### [Exercise]
Taking the line with "4927泰鼎-KY | 試算: -0.0275 -> -0.0277" as the first and the line with "5483中美晶 | 平均買進 新: 238.59 -> 238.95" as the last, set down the lines below exactly, pictures excluded.

### [Data records]
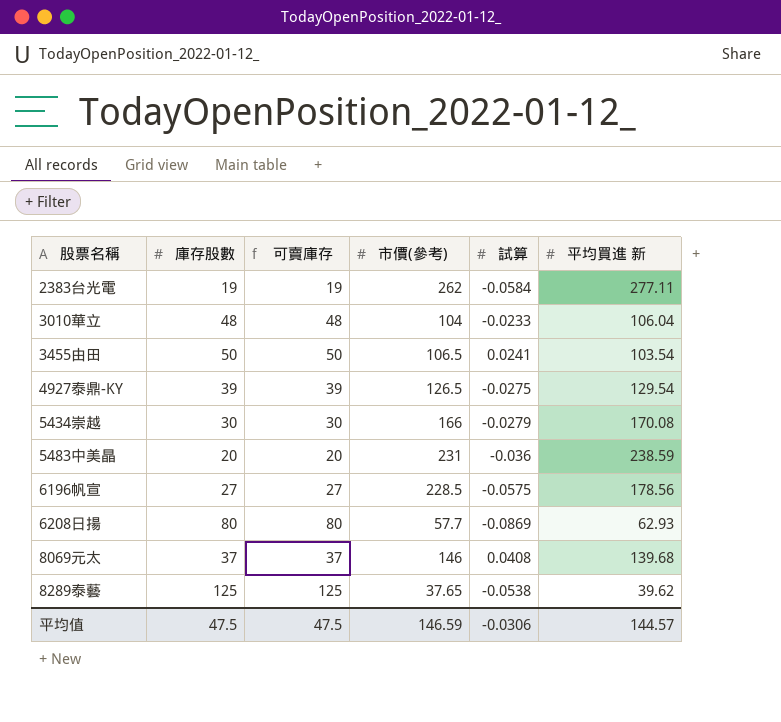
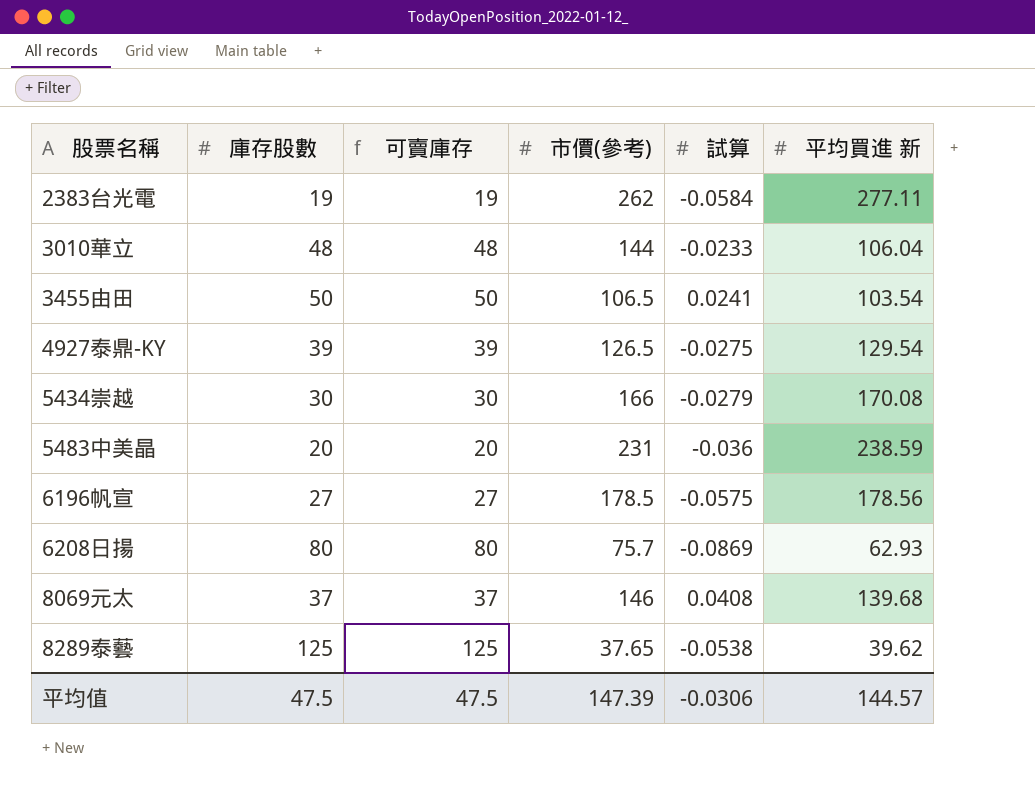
3010華立 | 市價(參考): 104 -> 144
6196帆宣 | 市價(參考): 228.5 -> 178.5
6208日揚 | 市價(參考): 57.7 -> 75.7
平均值 | 市價(參考): 146.59 -> 147.39

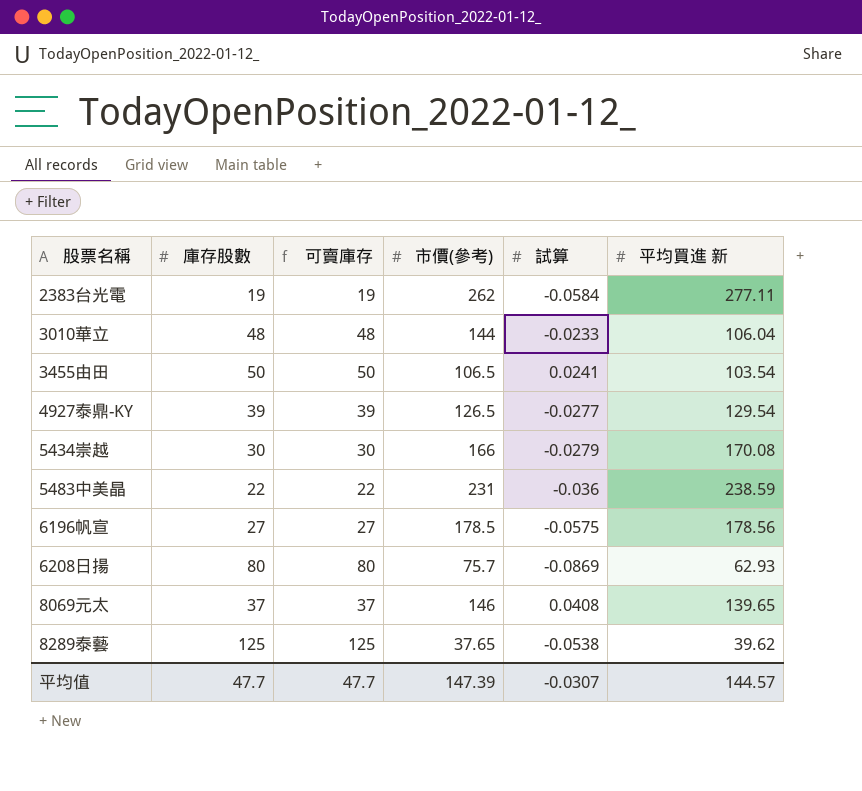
4927泰鼎-KY | 試算: -0.0275 -> -0.0277
5483中美晶 | 庫存股數: 20 -> 22
5483中美晶 | 可賣庫存: 20 -> 22
8069元太 | 平均買進 新: 139.68 -> 139.65
平均值 | 庫存股數: 47.5 -> 47.7
平均值 | 可賣庫存: 47.5 -> 47.7
平均值 | 試算: -0.0306 -> -0.0307

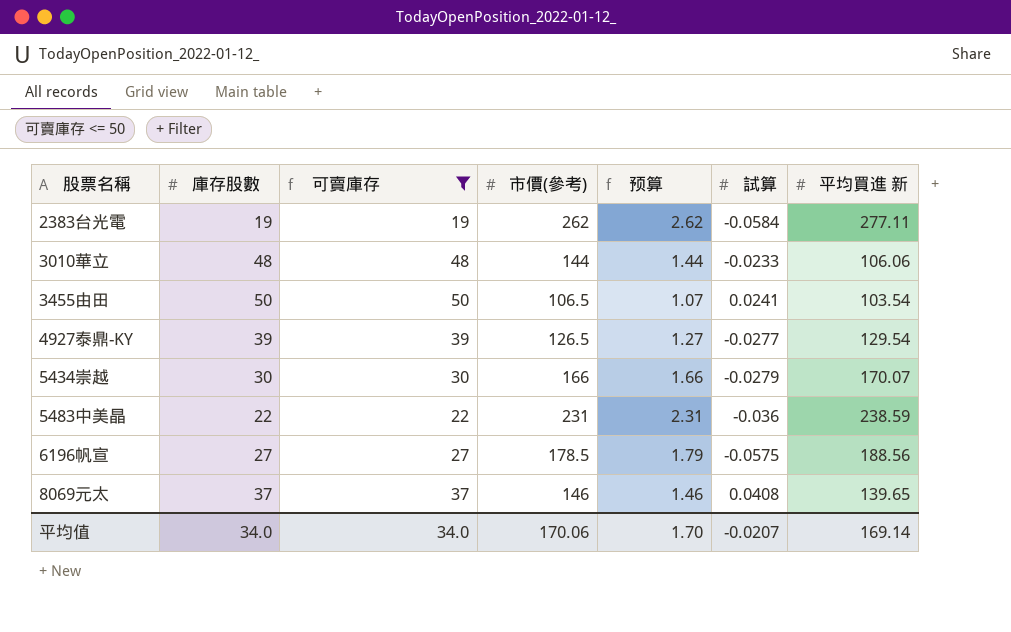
filter: none -> 可賣庫存 <= 50
column 预算 | formula: none -> [市價(參考)] * 0.01
3010華立 | 平均買進 新: 106.04 -> 106.06
5434崇越 | 平均買進 新: 170.08 -> 170.07
6196帆宣 | 平均買進 新: 178.56 -> 188.56
平均值 | 庫存股數: 47.7 -> 34.0
平均值 | 可賣庫存: 47.7 -> 34.0
平均值 | 市價(參考): 147.39 -> 170.06
平均值 | 試算: -0.0307 -> -0.0207
平均值 | 平均買進 新: 144.57 -> 169.14

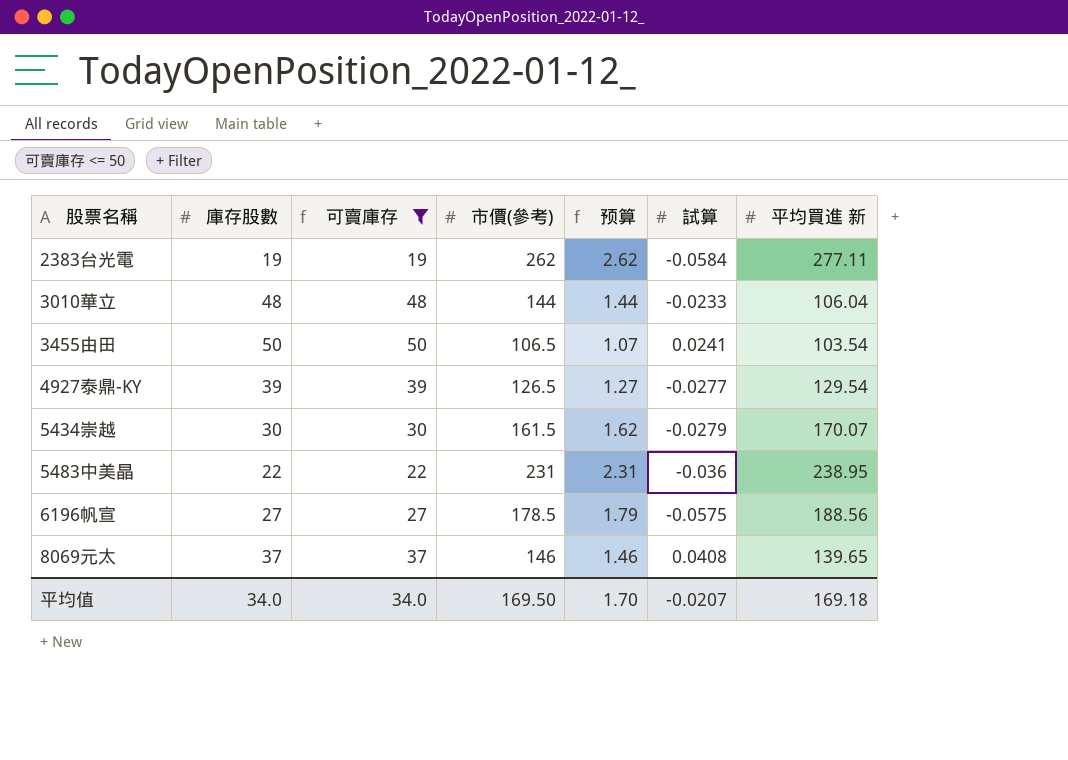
3010華立 | 平均買進 新: 106.06 -> 106.04
5434崇越 | 市價(參考): 166 -> 161.5
5434崇越 | 预算: 1.66 -> 1.62
5483中美晶 | 平均買進 新: 238.59 -> 238.95
平均值 | 市價(參考): 170.06 -> 169.50
平均值 | 平均買進 新: 169.14 -> 169.18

### [Task output]
4927泰鼎-KY | 試算: -0.0275 -> -0.0277
5483中美晶 | 庫存股數: 20 -> 22
5483中美晶 | 可賣庫存: 20 -> 22
8069元太 | 平均買進 新: 139.68 -> 139.65
平均值 | 庫存股數: 47.5 -> 47.7
平均值 | 可賣庫存: 47.5 -> 47.7
平均值 | 試算: -0.0306 -> -0.0307

filter: none -> 可賣庫存 <= 50
column 预算 | formula: none -> [市價(參考)] * 0.01
3010華立 | 平均買進 新: 106.04 -> 106.06
5434崇越 | 平均買進 新: 170.08 -> 170.07
6196帆宣 | 平均買進 新: 178.56 -> 188.56
平均值 | 庫存股數: 47.7 -> 34.0
平均值 | 可賣庫存: 47.7 -> 34.0
平均值 | 市價(參考): 147.39 -> 170.06
平均值 | 試算: -0.0307 -> -0.0207
平均值 | 平均買進 新: 144.57 -> 169.14

3010華立 | 平均買進 新: 106.06 -> 106.04
5434崇越 | 市價(參考): 166 -> 161.5
5434崇越 | 预算: 1.66 -> 1.62
5483中美晶 | 平均買進 新: 238.59 -> 238.95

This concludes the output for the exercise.